Manual Reference Pages  -  SDIG (8)


sdig - The Switch Digger


See Also


sdig [-d] [-v] [-F] [-p/-P] [-f config] [-m/-m MAC] ( IP | hostname )


The Switch Digger, or sdig, is a tool that is intended to help network administrators track down systems. It was designed in a public school district environment with about 1500 systems spread across 25 remote locations.

sdig works by first finding the IP address of the target system, then it contacts the router(s) in that network to get the MAC address for that IP address. With that known, it then probes every switch on the target network to find a port number. The port that doesn’t lead to another switch is returned, along with any description you may have provided.


-d Raise the debugging level by 1. This gets rather messy above 3 or 4.

-v Be verbose.

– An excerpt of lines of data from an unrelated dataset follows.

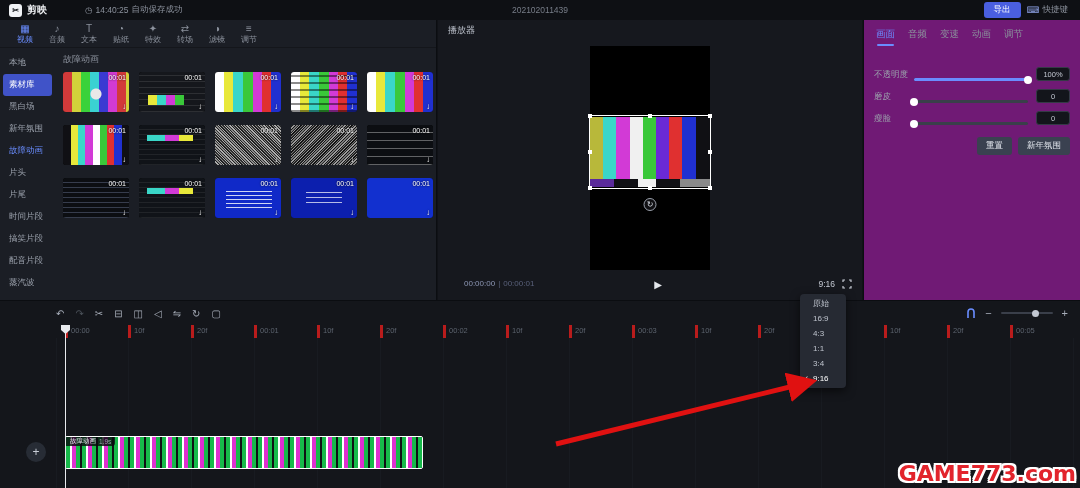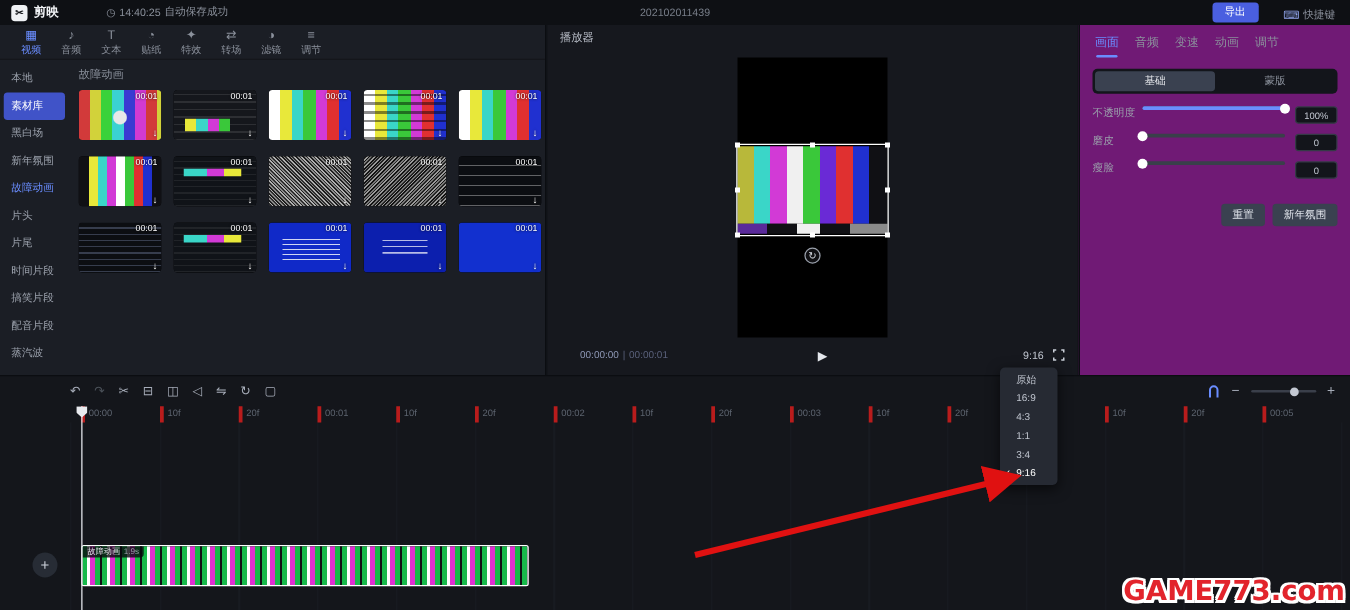"导出" .topbar-right { align-items: flex-end -> center; gap: 20px -> 6px }
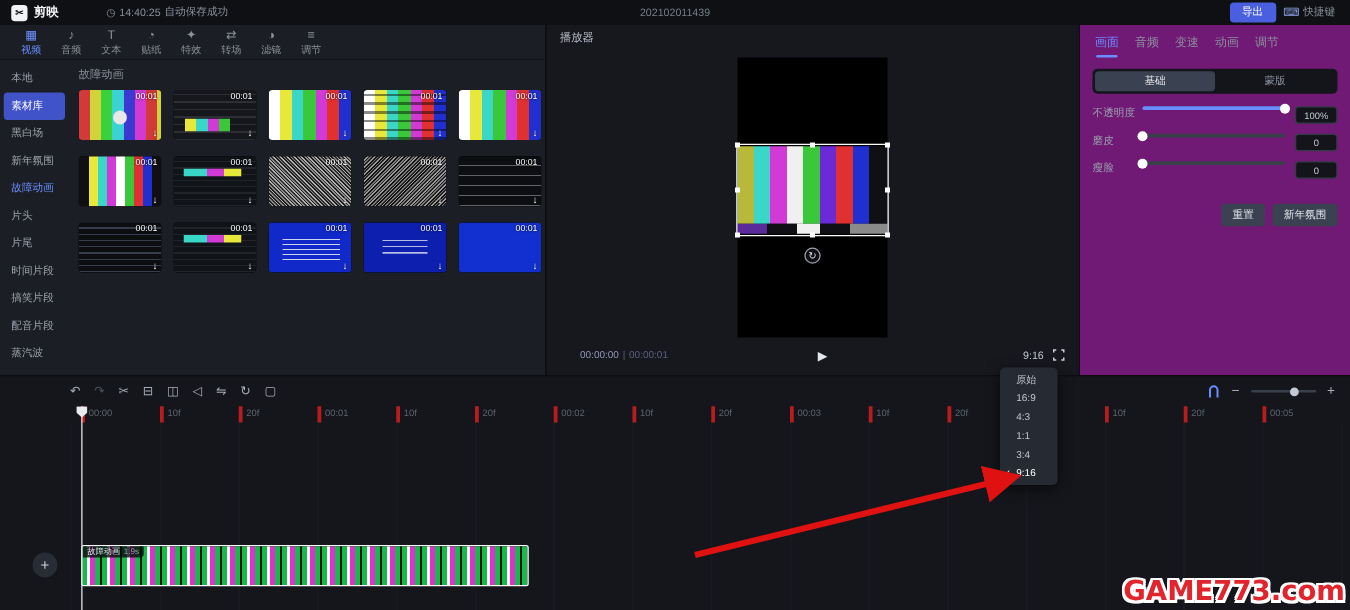"基础" div.subtabs { html: <div> <span>基础</span> <span>蒙版</span> </div> -> none }
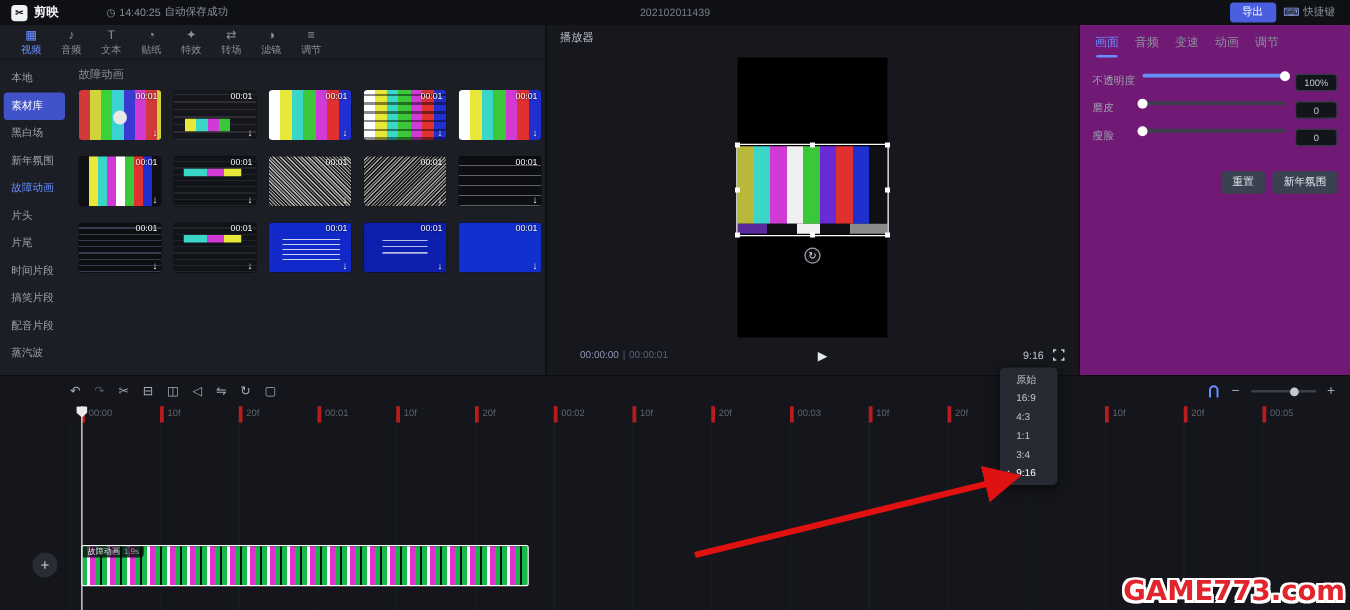"不透明度" .slider-row { align-items: flex-start -> flex-end }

This makes sdig print every port instead of just the one that is the most likely candidate, for example (includes inter-switch ports with LINKINFO written in sdig.conf).

-F Fast mode. sdig will not do reverse DNS ( or NetBIOS queries to port 137 when this is enabled.

-f config Use the configuration file config.

-m MAC Look for this MAC address rather than asking a router about it. You still can provide an IP address or hostname so that sdig knows which network to check.

-m A total-network sweep option is when you don’t provide the IP, takes longer to query all switches, so care is taken than each IPxCOMMUNITY is only queried once.

IP An Internet Protocol address to find, i.e.

hostname A DNS or WINS hostname to find. WINS resolution is only available if you have installed nmblookup from Samba and have added it to your config file.

-p/-P Parallelized SNMP queries have been added and improved as a feature of the recent sdig versions. If compiled in, they can be disabled at run time, or different activities may be done at discretion of future programmers. "-p" increases the "use parallelism" counter. "-P" decreases the "use parallelism" counter, but to no less than zero. You might want to disable this i.e. if it misbehaves on your platform, or if you have very many switches and spawning many children would exhaust your file descriptors (network sockets) or process table entries. Hint: Future versions may add a limit on number of spawned children. If the "parallelized queries" feature is not compiled in, these "-p/-P" flags are recognized, but ignored.


You can’t track down arbitrary hosts on the Internet. Well, most people can’t. You might be able to do this if you convince all the router and switch manufacturers of the world to drop in a SNMP backdoor for your sdig host. US government three letter entities: contact me for details.


This program was developed on just one kind of system (Linux glibc2) so it probably doesn’t compile cleanly on others.

NOTE: version 0.45 was developed on Solaris x86/SPARC and also works there.


I (Russell Kroll) first wrote this program to show some local people that you don’t need to dump lots of money into a program like 3com’s Transcend just to hunt down some lusers on your network. If you don’t need to create fancy network diagrams to impress the PHBs, then this program will probably work for you.

It was developed originally on 3com SuperStack 3300s, and continues to be tested both on those and various HP 2324s and 4108s. Other equipment should also work if it provides the same basic OIDs.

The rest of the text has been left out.